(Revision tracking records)
= Beginning of Section =

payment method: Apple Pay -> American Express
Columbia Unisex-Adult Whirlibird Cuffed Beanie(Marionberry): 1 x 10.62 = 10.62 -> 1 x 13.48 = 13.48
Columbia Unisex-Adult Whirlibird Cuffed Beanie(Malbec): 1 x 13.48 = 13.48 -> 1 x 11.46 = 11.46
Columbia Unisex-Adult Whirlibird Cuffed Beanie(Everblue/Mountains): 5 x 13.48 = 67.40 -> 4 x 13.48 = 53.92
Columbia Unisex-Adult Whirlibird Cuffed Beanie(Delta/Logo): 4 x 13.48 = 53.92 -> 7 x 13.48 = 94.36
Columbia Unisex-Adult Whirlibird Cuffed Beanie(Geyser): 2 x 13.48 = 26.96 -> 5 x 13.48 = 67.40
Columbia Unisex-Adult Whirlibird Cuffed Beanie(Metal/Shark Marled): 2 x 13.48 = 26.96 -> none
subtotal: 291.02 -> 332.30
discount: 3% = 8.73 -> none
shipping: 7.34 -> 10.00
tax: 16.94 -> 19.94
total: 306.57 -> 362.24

= End of Section =

Transcribe exactly, and only, the lines that extend from the one containing "Columbia Unisex-Adult Whirlibird Cuffed Beanie(Malbec): 1" to the end of the records above, inclusive of both.

RESULT
Columbia Unisex-Adult Whirlibird Cuffed Beanie(Malbec): 1 x 13.48 = 13.48 -> 1 x 11.46 = 11.46
Columbia Unisex-Adult Whirlibird Cuffed Beanie(Everblue/Mountains): 5 x 13.48 = 67.40 -> 4 x 13.48 = 53.92
Columbia Unisex-Adult Whirlibird Cuffed Beanie(Delta/Logo): 4 x 13.48 = 53.92 -> 7 x 13.48 = 94.36
Columbia Unisex-Adult Whirlibird Cuffed Beanie(Geyser): 2 x 13.48 = 26.96 -> 5 x 13.48 = 67.40
Columbia Unisex-Adult Whirlibird Cuffed Beanie(Metal/Shark Marled): 2 x 13.48 = 26.96 -> none
subtotal: 291.02 -> 332.30
discount: 3% = 8.73 -> none
shipping: 7.34 -> 10.00
tax: 16.94 -> 19.94
total: 306.57 -> 362.24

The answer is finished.